[Collected data entries]
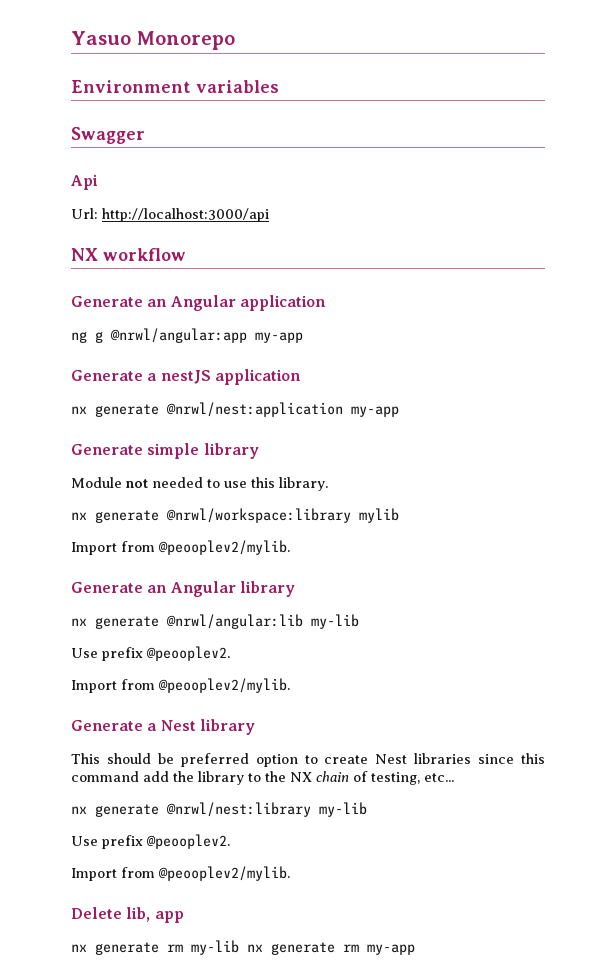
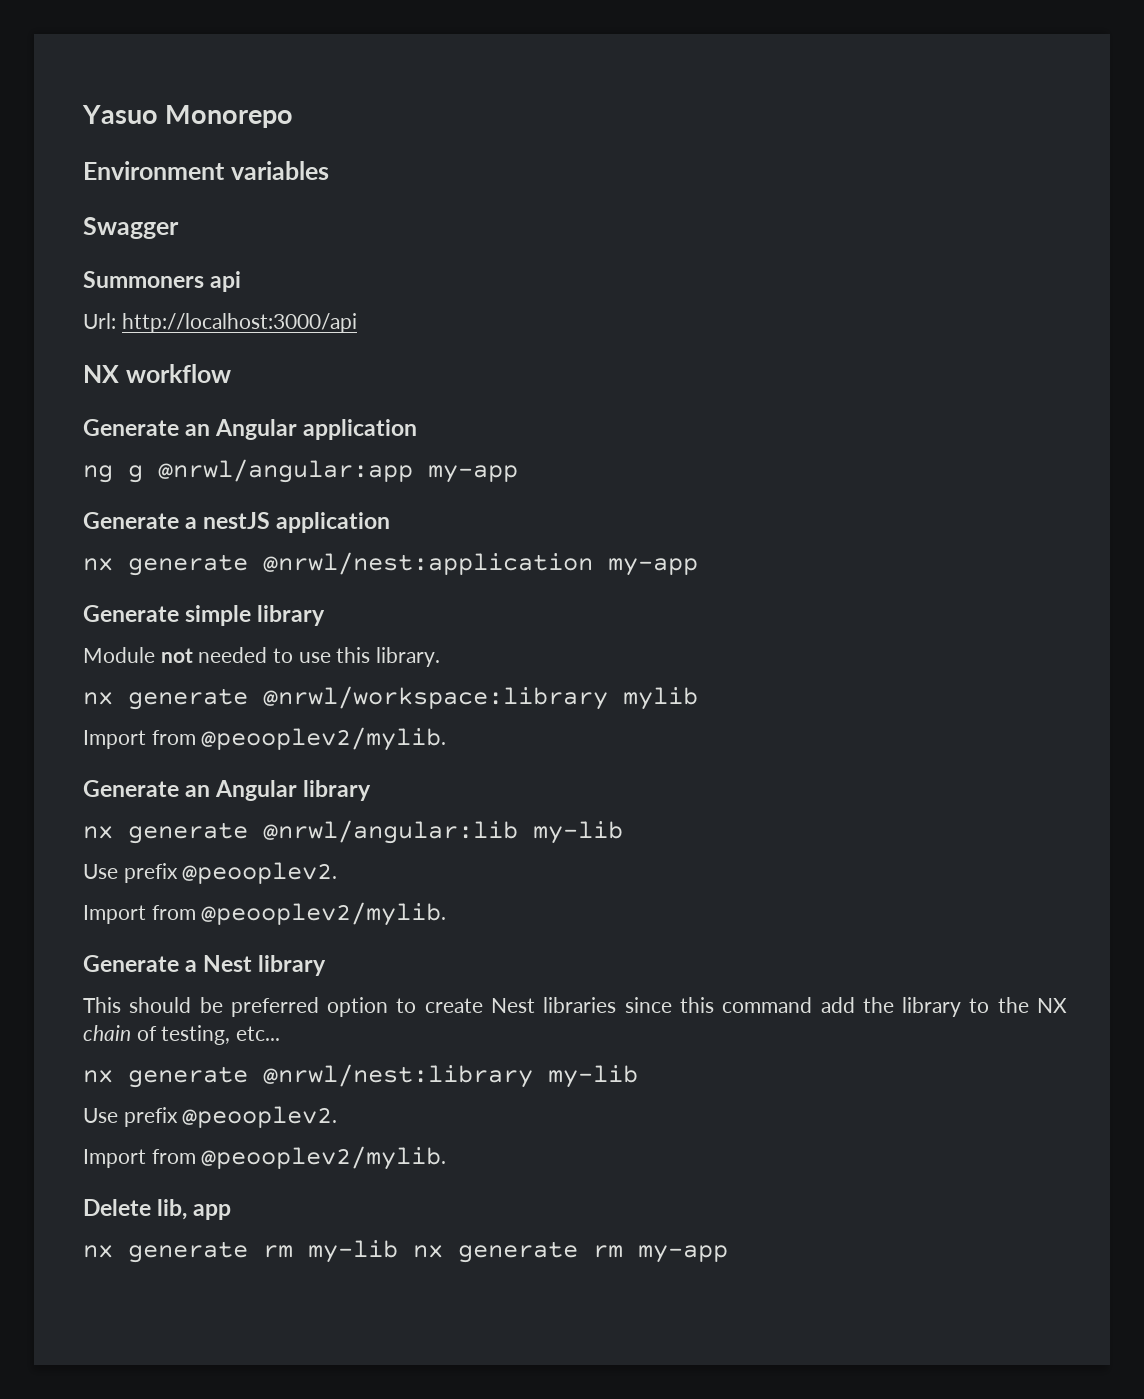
[71,174,98,190] Api -> [83,271,242,292] Summoners api

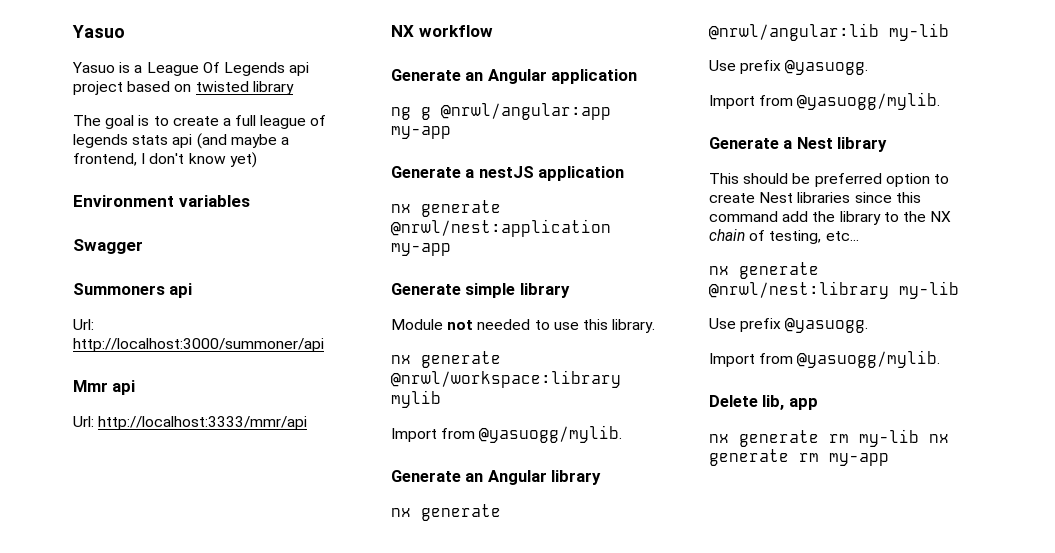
[82,105,294,128] Yasuo Monorepo -> [72,25,125,38] [72,62,310,76] [73,81,294,95] [73,115,327,129] [73,133,289,149] [73,152,257,168] Yasuo // Yasuo is a League Of Legends api project based on twisted library // The goal is to create a full league of legends stats api (and maybe a frontend, I don't know yet)
[121,313,357,333] http://localhost:3000/api -> [73,338,324,352] [73,380,136,395] [73,416,308,430] http://localhost:3000/summoner/api // Mmr api // Url: http://localhost:3333/mmr/api
[201,727,447,751] @peooplev2/mylib. -> [479,425,623,443] @yasuogg/mylib.
[182,862,338,884] [83,902,447,926] @peooplev2. // Import from @peooplev2/mylib. -> [785,59,869,75] [709,92,941,110] @yasuogg. // Import from @yasuogg/mylib.
[182,1106,338,1128] [83,1146,447,1170] @peooplev2. // Import from @peooplev2/mylib. -> [785,317,869,333] [709,350,941,368] @yasuogg. // Import from @yasuogg/mylib.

PROBLEM STATEMENT:
Word for word, restate only the lines from the one containing "[82,105,294,128] Yasuo Monorepo" through the last line of the entries, with both ends kept.

REPLY TO THE TASK:
[82,105,294,128] Yasuo Monorepo -> [72,25,125,38] [72,62,310,76] [73,81,294,95] [73,115,327,129] [73,133,289,149] [73,152,257,168] Yasuo // Yasuo is a League Of Legends api project based on twisted library // The goal is to create a full league of legends stats api (and maybe a frontend, I don't know yet)
[121,313,357,333] http://localhost:3000/api -> [73,338,324,352] [73,380,136,395] [73,416,308,430] http://localhost:3000/summoner/api // Mmr api // Url: http://localhost:3333/mmr/api
[201,727,447,751] @peooplev2/mylib. -> [479,425,623,443] @yasuogg/mylib.
[182,862,338,884] [83,902,447,926] @peooplev2. // Import from @peooplev2/mylib. -> [785,59,869,75] [709,92,941,110] @yasuogg. // Import from @yasuogg/mylib.
[182,1106,338,1128] [83,1146,447,1170] @peooplev2. // Import from @peooplev2/mylib. -> [785,317,869,333] [709,350,941,368] @yasuogg. // Import from @yasuogg/mylib.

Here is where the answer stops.